START Provided material

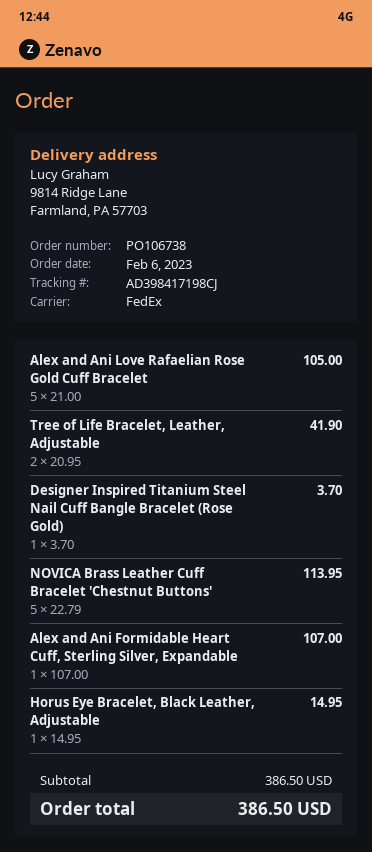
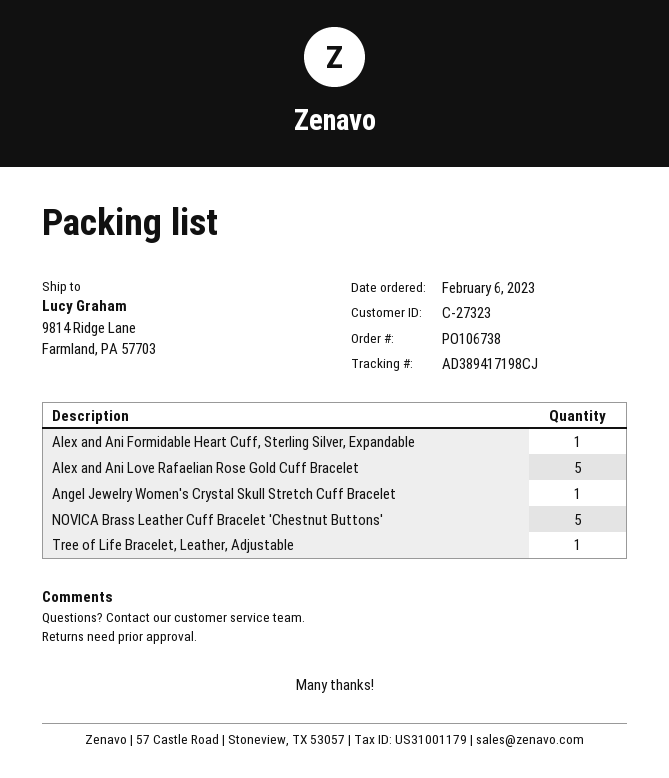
tracking number: AD398417198CJ -> AD389417198CJ
Tree of Life Bracelet, Leather, Adjustable: 2 -> 1
Designer Inspired Titanium Steel Nail Cuff Bangle Bracelet (Rose Gold): 1 -> none
Horus Eye Bracelet, Black Leather, Adjustable: 1 -> none
Angel Jewelry Women's Crystal Skull Stretch Cuff Bracelet: none -> 1

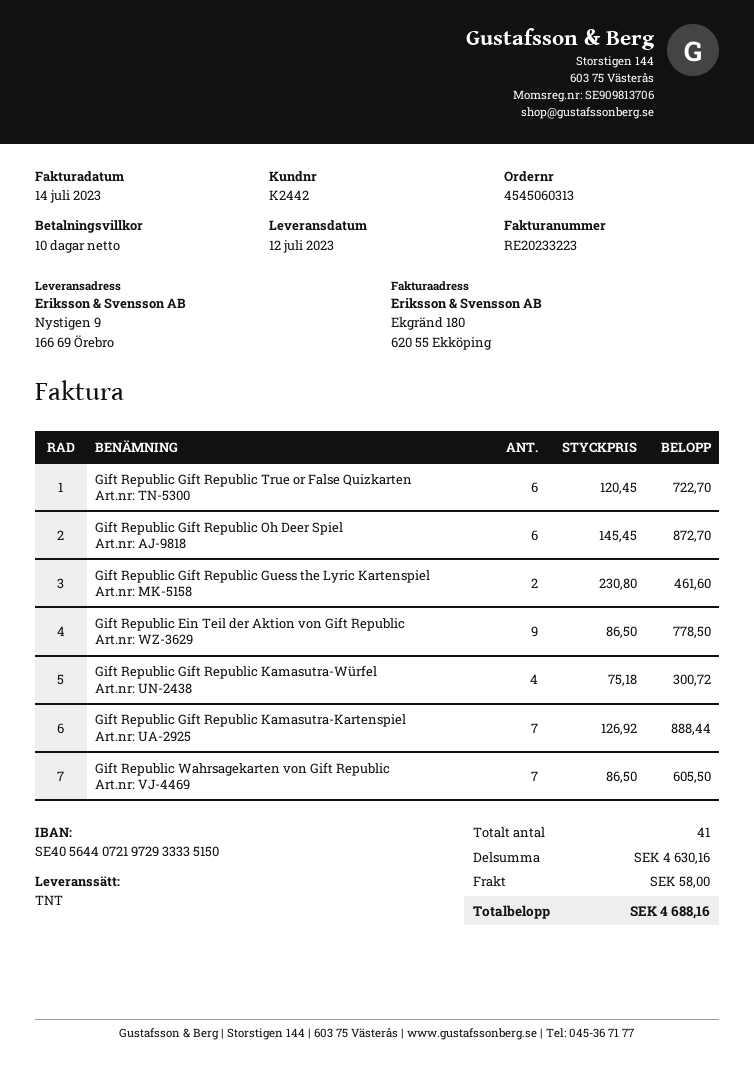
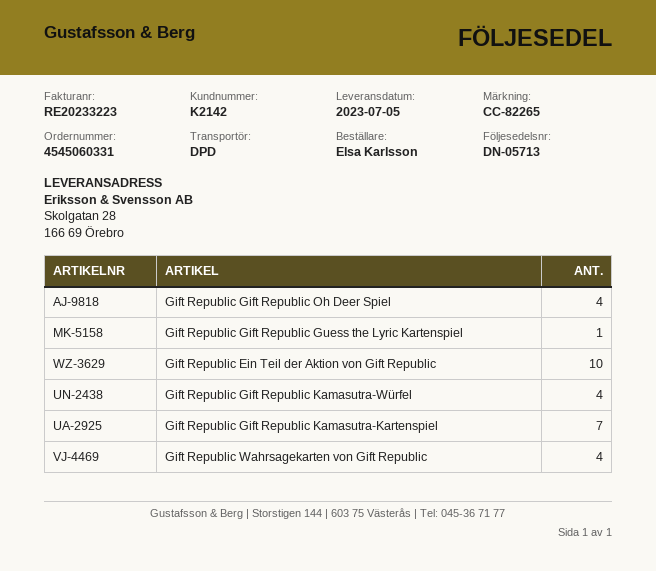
order number: 4545060313 -> 4545060331
delivery date: 2023-07-12 -> 2023-07-05
customer number: K2442 -> K2142
shipping method: TNT -> DPD
ship to: Nystigen 9, 166 69 Örebro -> Skolgatan 28, 166 69 Örebro
Gift Republic Gift Republic True or False Quizkarten: 6 -> none
Gift Republic Gift Republic Oh Deer Spiel: 6 -> 4
Gift Republic Gift Republic Guess the Lyric Kartenspiel: 2 -> 1
Gift Republic Ein Teil der Aktion von Gift Republic: 9 -> 10
Gift Republic Wahrsagekarten von Gift Republic: 7 -> 4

END Provided material

— Directions —
Write everything in the records out exactly, apart from the pictures.

— Output below —
tracking number: AD398417198CJ -> AD389417198CJ
Tree of Life Bracelet, Leather, Adjustable: 2 -> 1
Designer Inspired Titanium Steel Nail Cuff Bangle Bracelet (Rose Gold): 1 -> none
Horus Eye Bracelet, Black Leather, Adjustable: 1 -> none
Angel Jewelry Women's Crystal Skull Stretch Cuff Bracelet: none -> 1

order number: 4545060313 -> 4545060331
delivery date: 2023-07-12 -> 2023-07-05
customer number: K2442 -> K2142
shipping method: TNT -> DPD
ship to: Nystigen 9, 166 69 Örebro -> Skolgatan 28, 166 69 Örebro
Gift Republic Gift Republic True or False Quizkarten: 6 -> none
Gift Republic Gift Republic Oh Deer Spiel: 6 -> 4
Gift Republic Gift Republic Guess the Lyric Kartenspiel: 2 -> 1
Gift Republic Ein Teil der Aktion von Gift Republic: 9 -> 10
Gift Republic Wahrsagekarten von Gift Republic: 7 -> 4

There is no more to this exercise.